Um exemplo é o abaixo, onde fica difícil ler a função, e onde ela retorna no fluxo normal, rapidamente:
def get_user_from_database(user_id: str) -> str | None:
if user_id is not None:
return User(user_id)
else:
return None
def function(user_id: str) -> User:
user = get_user_from_database(user_id)
if user:
if user.has_permissions():
return user
else:
raise ValueError("user does not have permissions")
else:
raise ValueError("User not found")
Nossos olhos instintivamente percorrem até o final da função para encontrar o valor de retorno, nesse caso sem encontrar nada. Uma alternative e implementar o retorno rápido: se algo deu errado, retorne imediatamente.
Na prática, o teste de condições é feito em etapas. A primeira função seria:
def get_user_from_database(user_id: str) -> str | None:
if user_id is None:
return None
return User(user_id)
Nesse caso, o retorno é explícito, e caso algo dê errado, o retorno ocorrerá antes. No segundo caso a mesma coisa:
def function(user_id: str) -> User:
user = get_user_from_database(user_id)
if not user:
raise ValueError("User not found")
if not user.has_permissions():
raise ValueError("user does not have permissions")
return user
Essa técnica pode diminuir a complexidade de leitura e ajudar a entender a função mais rapidamente.
Conclusão
Essas foram algumas dicas de como usar o Python, mas ficam algumas dicas extras como leitura.

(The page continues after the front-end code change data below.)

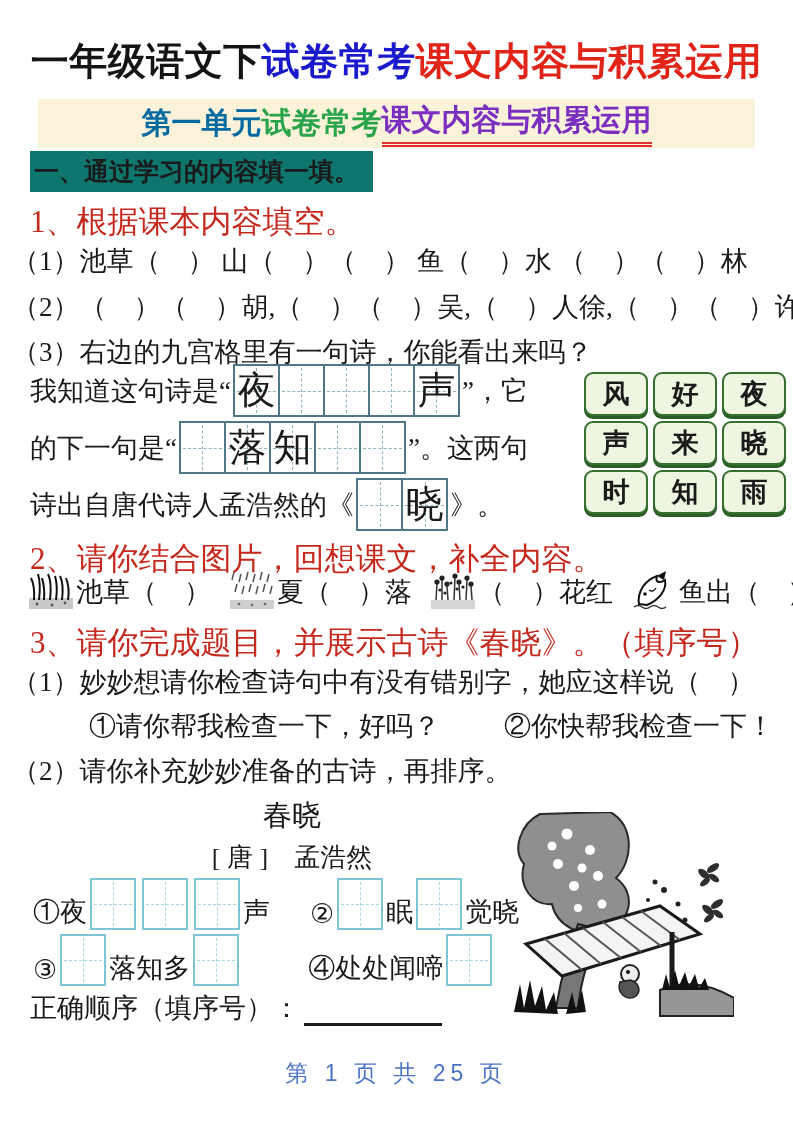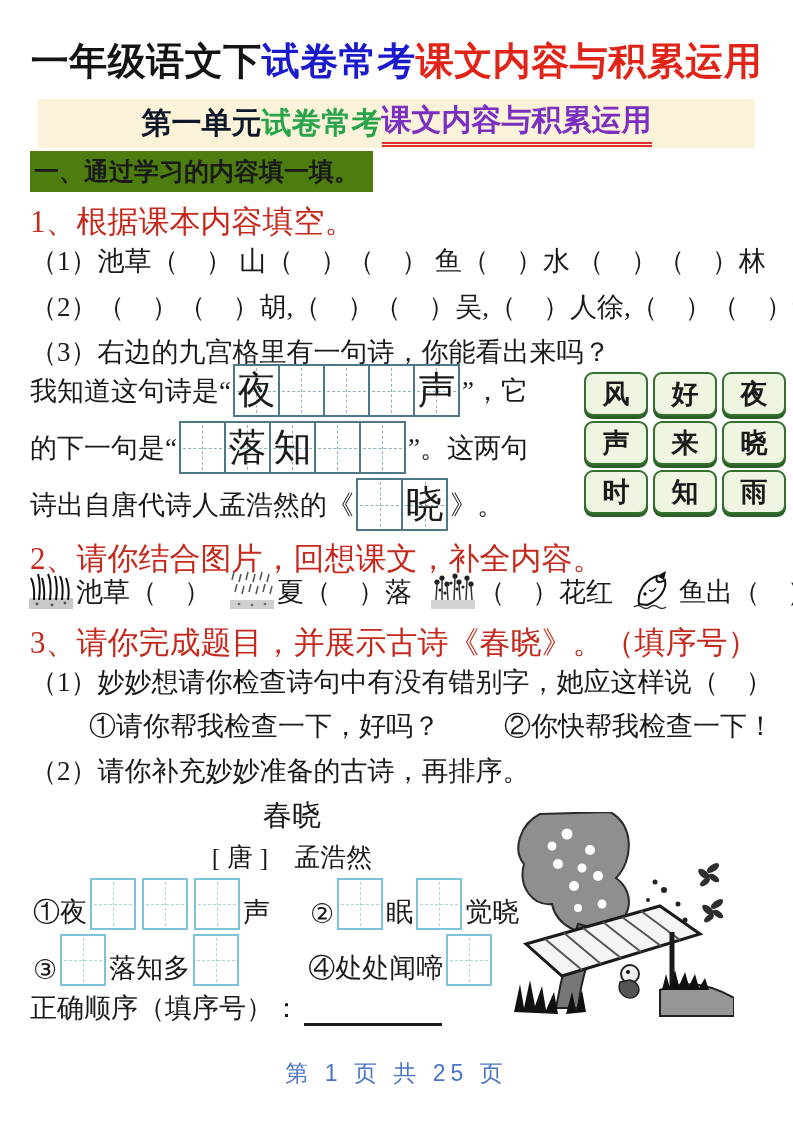"第一单元" .s-black { color: #0f172a -> #0369a1 }
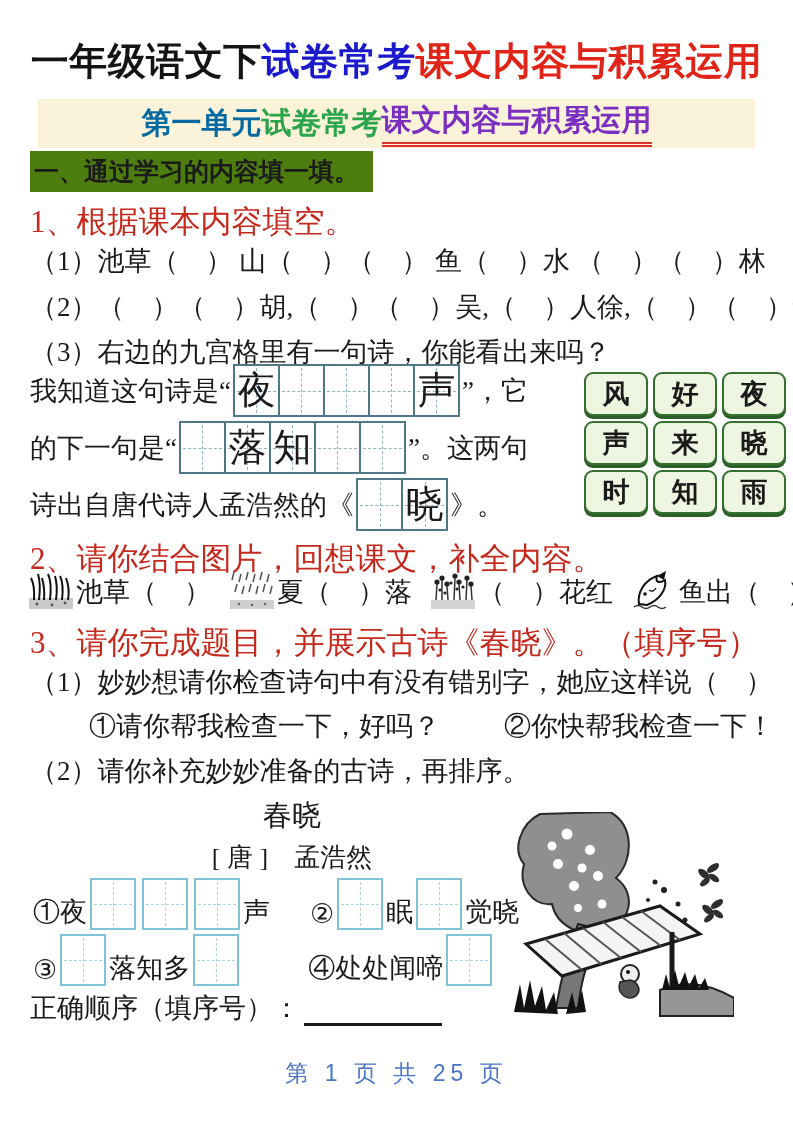"一、通过学习的内容填一填。" .section-header { background: #4d7c0f -> #0f766e }
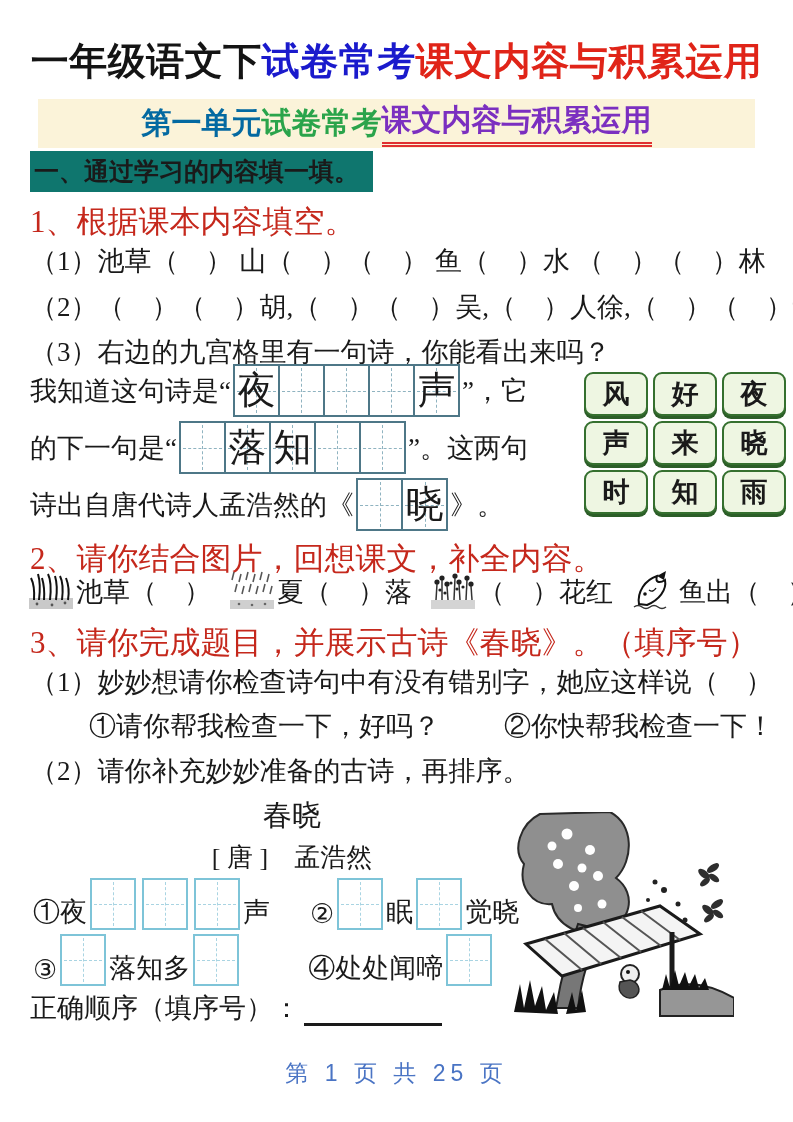"（1）池草（ ） 山（ ）（ ）" .body-line { left: 30px -> 12px }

Em primeiro lugar, as funções padrão do Python são um bom ponto de
partida para entender o que é suportado pela linguagem. Eu descrevi o uso do enumerate
e range
, mas outros também
são bastante utilizados, como o zip
, sum
, all
e any
, que valem a pena serem aprendidos.
Outra ferramente importante é o uso dos métodos mágicos,
ou dunder methods, que implementam como classes interagem com as
operações. Você já deve saber que pode implementar a formatação de texto especial de um objeto re-implementando o
método __str__
, mas você sabia que também pode implementar como um objeto soma com outro objeto implementando o
__add__
e o __radd__
?
Por fim, vale dizer que é um eterno aprendizado. Novas funcionalidades são desenvolvidas constantemente, e é necessário continuar sempre aprendendo!